Paradójicamente, la animadversión de la derecha hacia el Estado coincidió con el descubrimiento por la izquierda del mercado como instrumento creador de oportunidades de progreso social. Por tanto, mientras que las fuerzas progresistas (esto es, demócratas en EE UU y socialdemócratas en el continente) llegaban a un equilibrio entre Estado y mercado, asignando al Estado el papel de redistribuir, pero no el de producir, y al mercado el de proporcionar crecimiento, pero atajando su tendencia a la inequidad, las fuerzas conservadores (republicanos en EE UU y liberales en Europa) se dedicaban a reducir el tamaño del Estado, limitar su papel redistributivo y desatender las políticas sociales en la creencia, repetida una y otra vez, de que la creación de empleo era la mejor, incluso única, vía para lograr una sociedad cohesionada y con igualdad de oportunidades.

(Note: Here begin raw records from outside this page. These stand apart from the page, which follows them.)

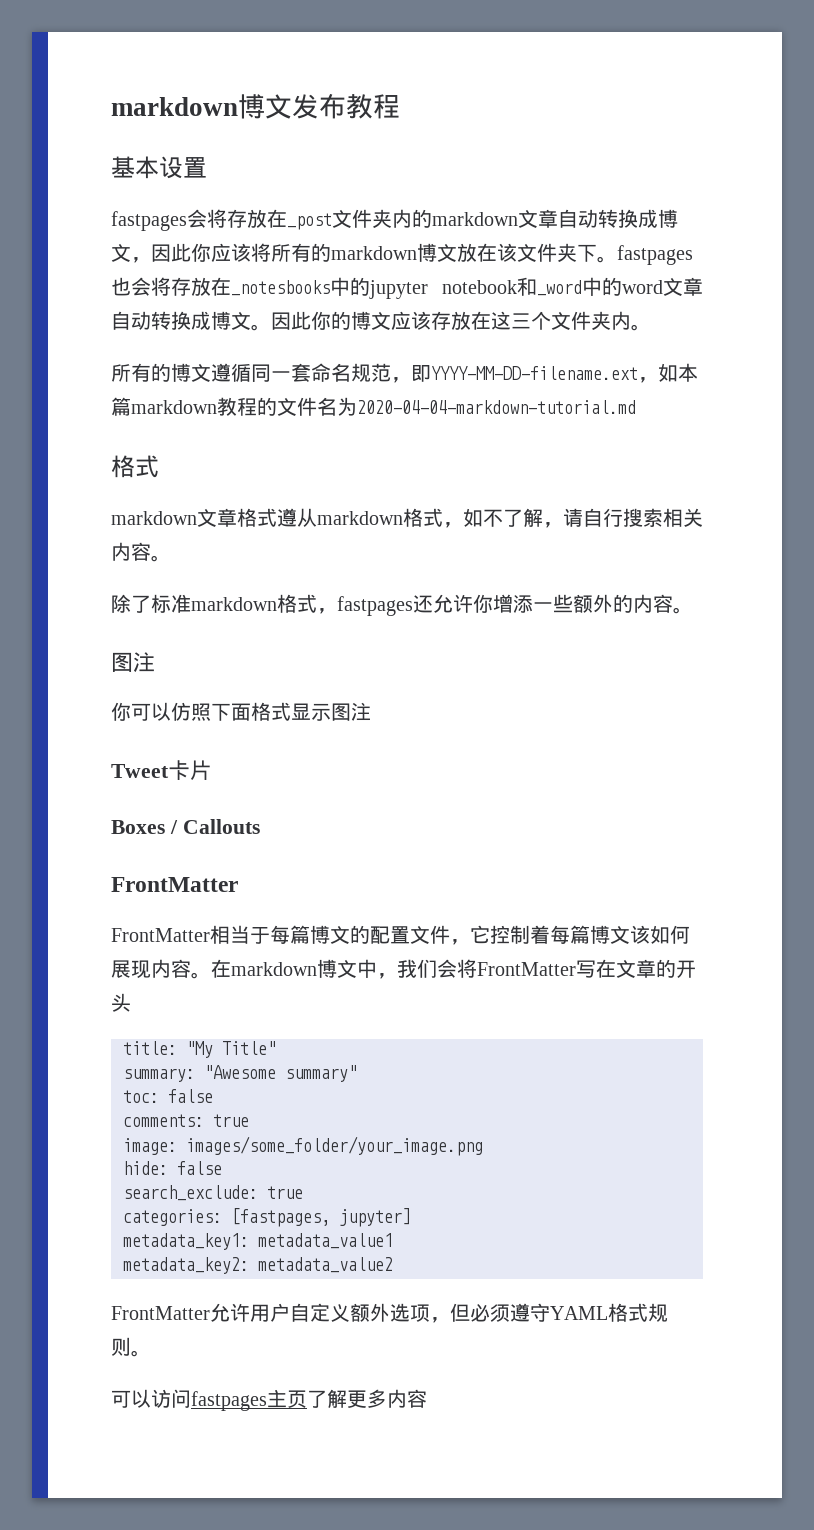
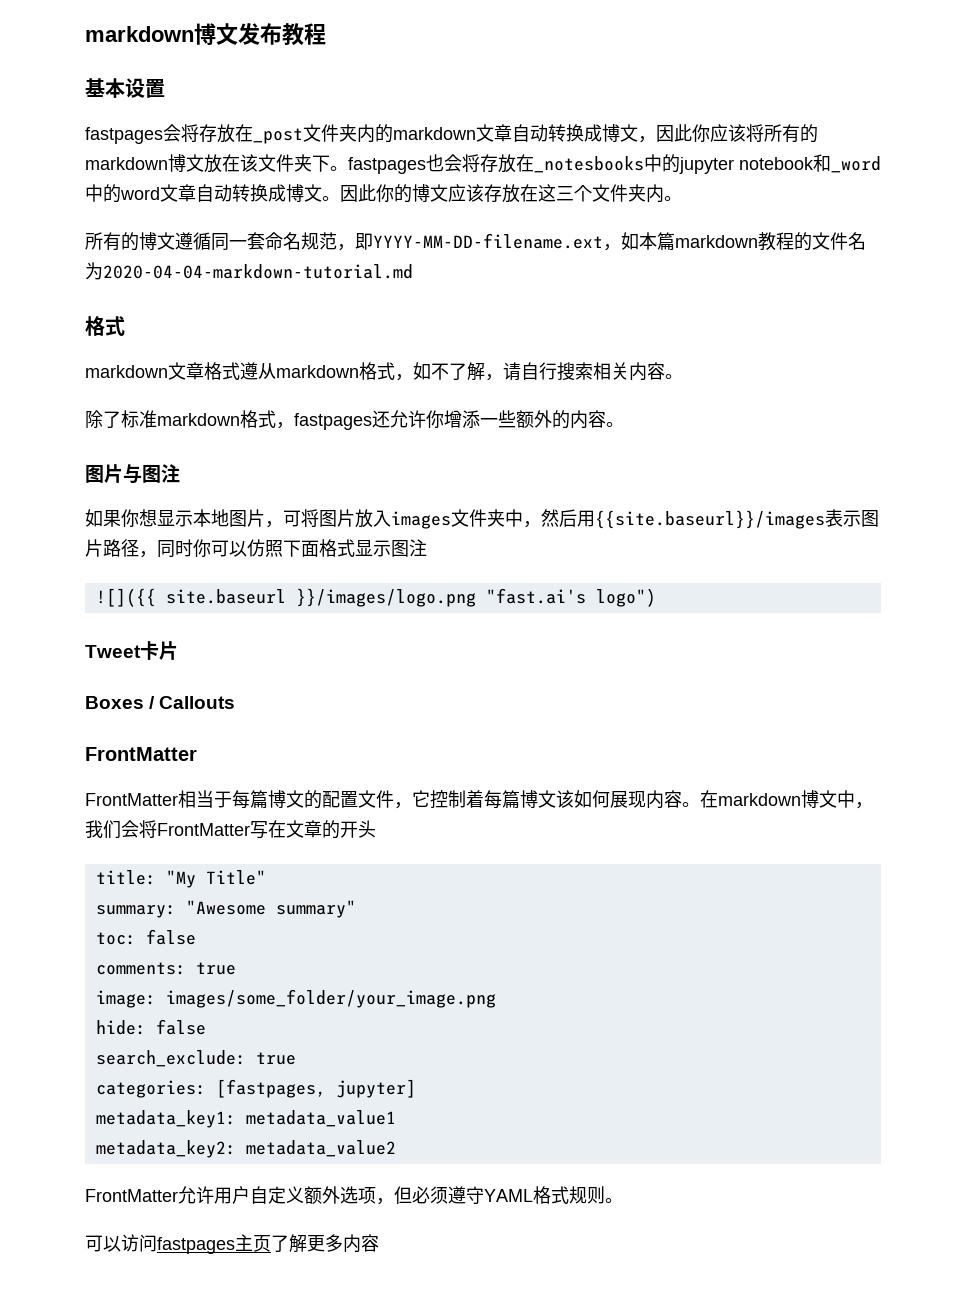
  除了标准markdown格式，fastpages还允许你增添一些额外的内容。
- 图注
- 你可以仿照下面格式显示图注
+ 图片与图注
+ 如果你想显示本地图片，可将图片放入images文件夹中，然后用{{site.baseurl}}/images表示图片路径，同时你可以仿照下面格式显示图注
+ ![]({{ site.baseurl }}/images/logo.png "fast.ai's logo")

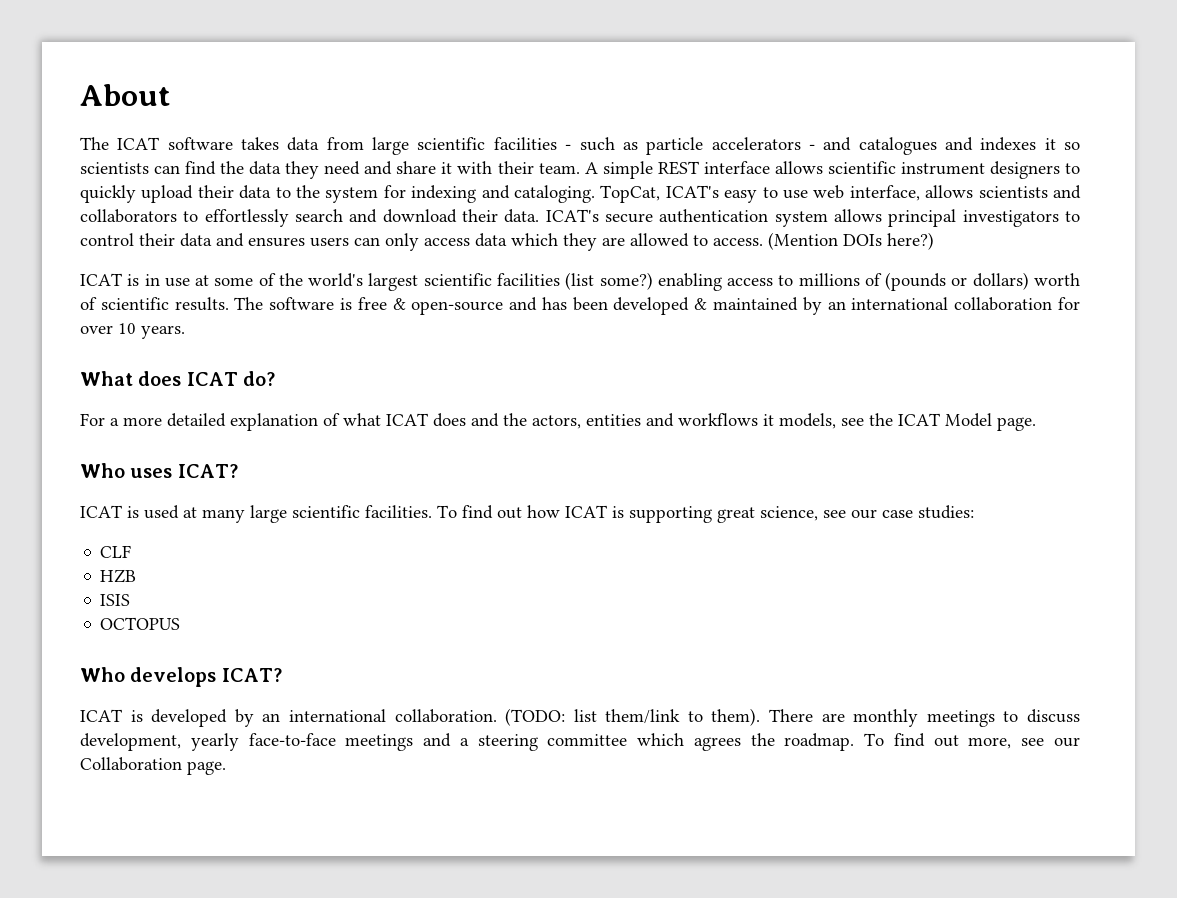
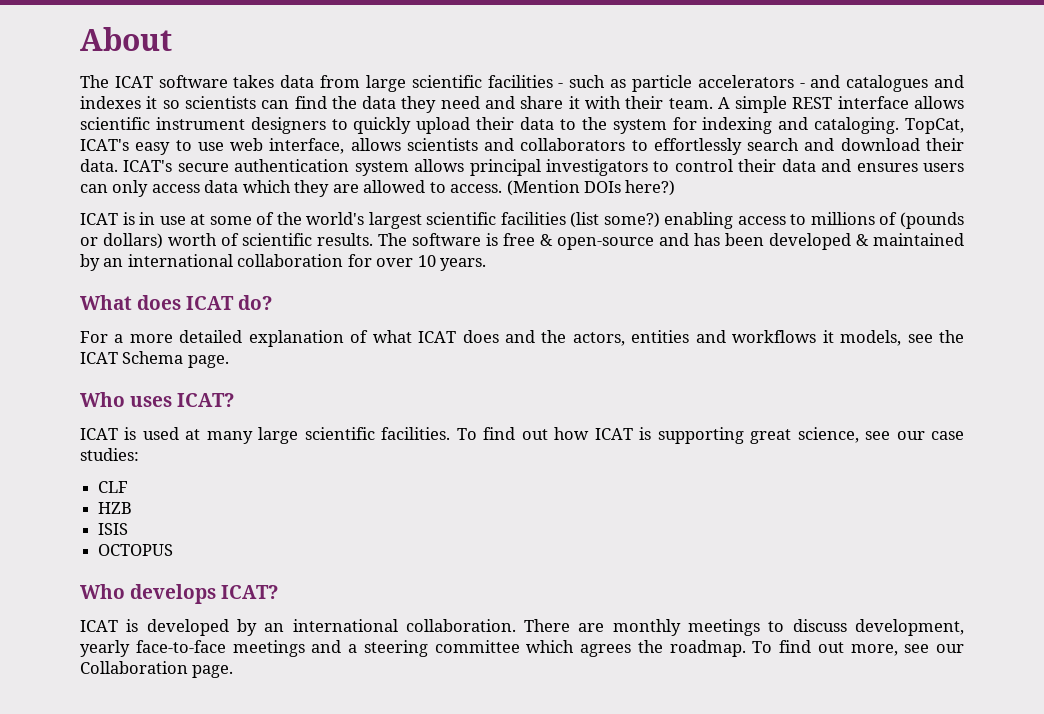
- For a more detailed explanation of what ICAT does and the actors, entities and workflows it models, see the ICAT Model page.
+ For a more detailed explanation of what ICAT does and the actors, entities and workflows it models, see the ICAT Schema page.
- (TODO: list them/link to them).

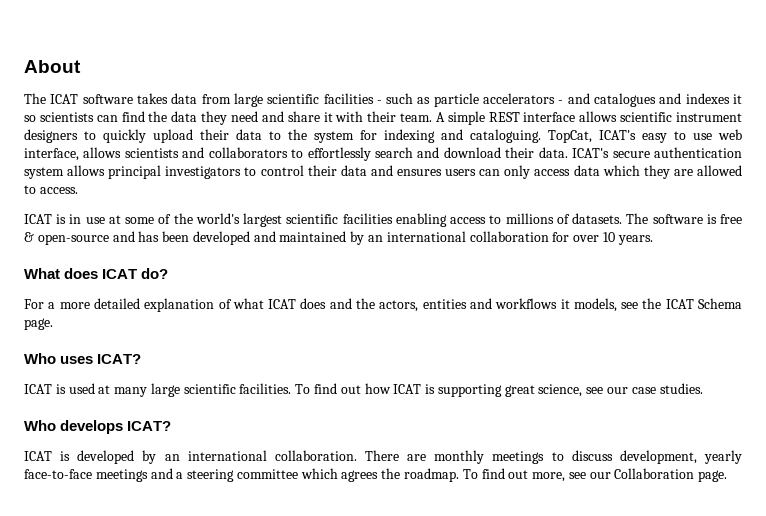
- A simple REST interface allows scientific instrument designers to quickly upload their data to the system for indexing and cataloging.
+ A simple REST interface allows scientific instrument designers to quickly upload their data to the system for indexing and cataloguing.
- (Mention DOIs here?)
- ICAT is in use at some of the world's largest scientific facilities (list some?) enabling access to millions of (pounds or dollars) worth of scientific results.
+ ICAT is in use at some of the world's largest scientific facilities enabling access to millions of datasets.
- The software is free & open-source and has been developed & maintained by an international collaboration for over 10 years.
+ The software is free & open-source and has been developed and maintained by an international collaboration for over 10 years.
- To find out how ICAT is supporting great science, see our case studies:
- CLF
- HZB
- ISIS
- OCTOPUS
+ To find out how ICAT is supporting great science, see our case studies.

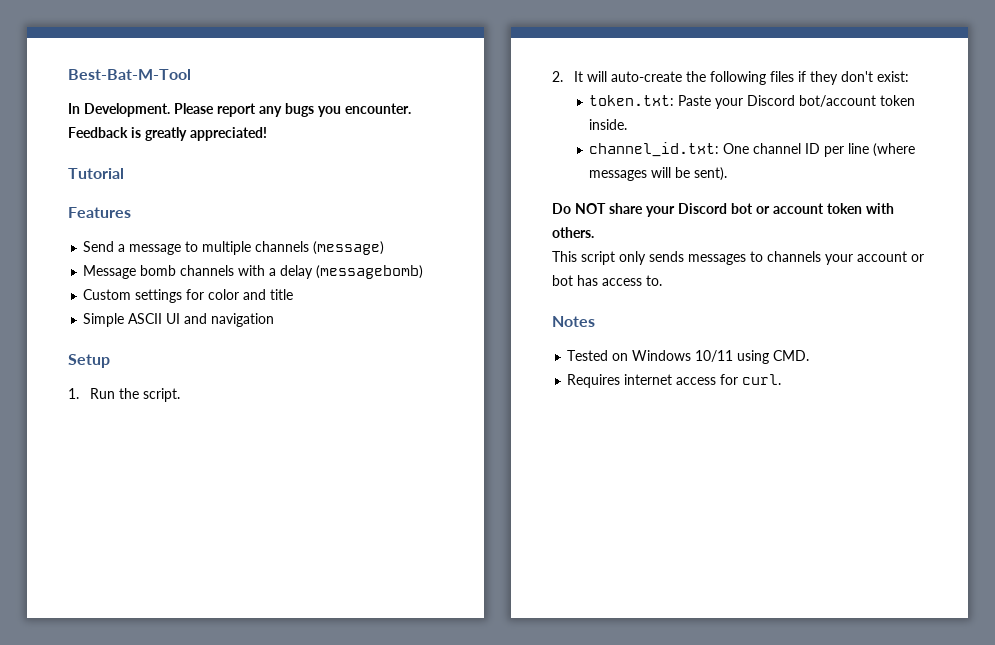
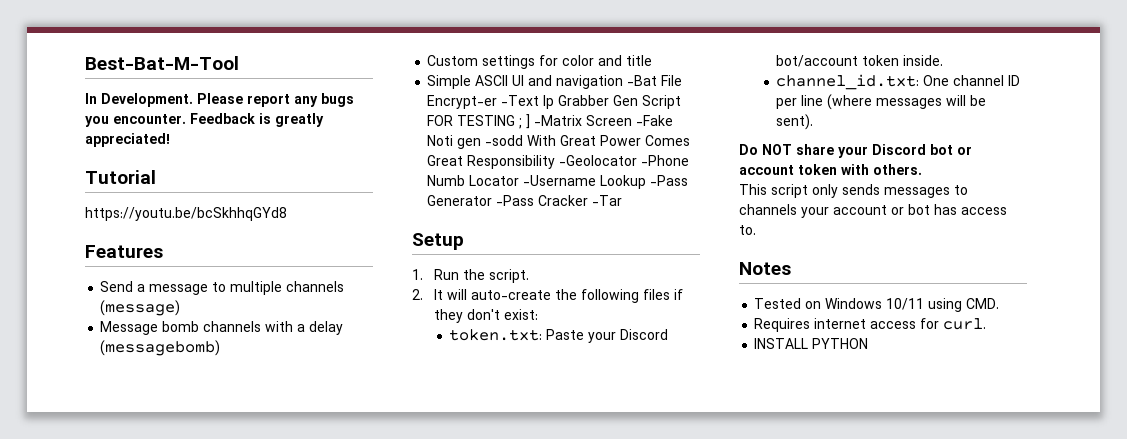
+ https://youtu.be/bcSkhhqGYd8
- Simple ASCII UI and navigation
+ Simple ASCII UI and navigation -Bat File Encrypt-er -Text Ip Grabber Gen Script FOR TESTING ; ] -Matrix Screen -Fake Noti gen -sodd With Great Power Comes Great Responsibility -Geolocator -Phone Numb Locator -Username Lookup -Pass Generator -Pass Cracker -Tar
+ INSTALL PYTHON

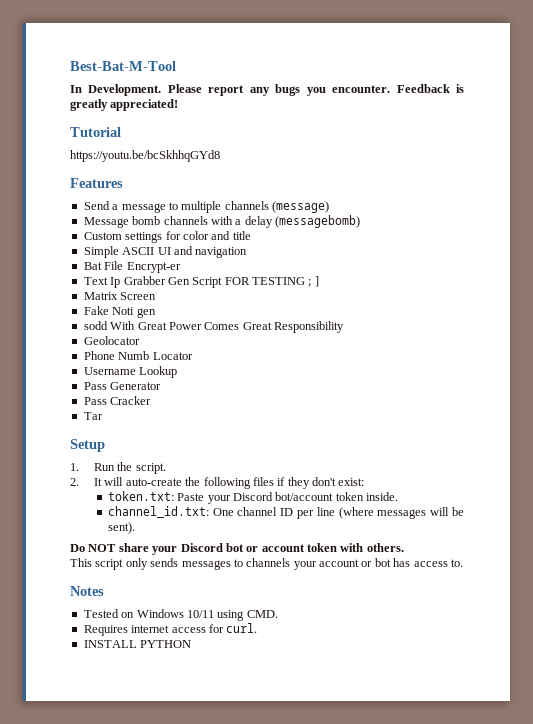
- Simple ASCII UI and navigation -Bat File Encrypt-er -Text Ip Grabber Gen Script FOR TESTING ; ] -Matrix Screen -Fake Noti gen -sodd With Great Power Comes Great Responsibility -Geolocator -Phone Numb Locator -Username Lookup -Pass Generator -Pass Cracker -Tar
+ Simple ASCII UI and navigation
+ Bat File Encrypt-er
+ Text Ip Grabber Gen Script FOR TESTING ; ]
+ Matrix Screen
+ Fake Noti gen
+ sodd With Great Power Comes Great Responsibility
+ Geolocator
+ Phone Numb Locator
+ Username Lookup
+ Pass Generator
+ Pass Cracker
+ Tar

El resultado es que, mientras que la gran mayoría de la izquierda ha dejado atrás el pensamiento antimercado, un sector importante de la derecha se ha situado bajo el techo de un liberalismo que lo es casi exclusivamente en el sentido económico, pues cree en la libertad económica a ultranza y un papel mínimo para el Estado, pero no en el político. Así pues, como hemos visto en la campaña estadounidense, pero también observamos a este lado del Atlántico, la derecha es liberal en lo económico (aunque allí “liberal” se use como sinónimo de izquierdista) en tanto en cuanto propugna un Estado pequeño, pero notablemente conservadora en cuestiones relacionadas con la libertad personal (aborto, matrimonio homosexual, despenalización de consumo de drogas, etcétera). Pero al mostrarse completamente indiferentes ante las crecientes desigualdades entre clases sociales, especialmente entre los más ricos y los más pobres, los liberales muestran no ser liberales en lo político, pues desde el pensamiento político liberal siempre se ha tenido claro que la democracia, en tanto que presupone y requiere ciudadanos iguales en derechos y capacidades, es incompatible a largo plazo con diferencias sociales acentuadas.

En Estados Unidos, desde 1945, cuando acabó la Segunda Guerra Mundial, hasta 1980, cuando el presidente Ronald Reagan llegó al poder, las diferencias de renta entre el 10% más rico y el resto de la sociedad se mantuvieron estables pero desde entonces no han hecho sino aumentar hasta situarse hoy en niveles comparables a los años de la Gran Depresión del siglo pasado. En la batalla del martes, la enésima en esta guerra de los treinta años, han ganado los que piensan que un Estado redistribuidor no amenaza a la libertad, sino que la garantiza. Apúntenle el tanto a Obama.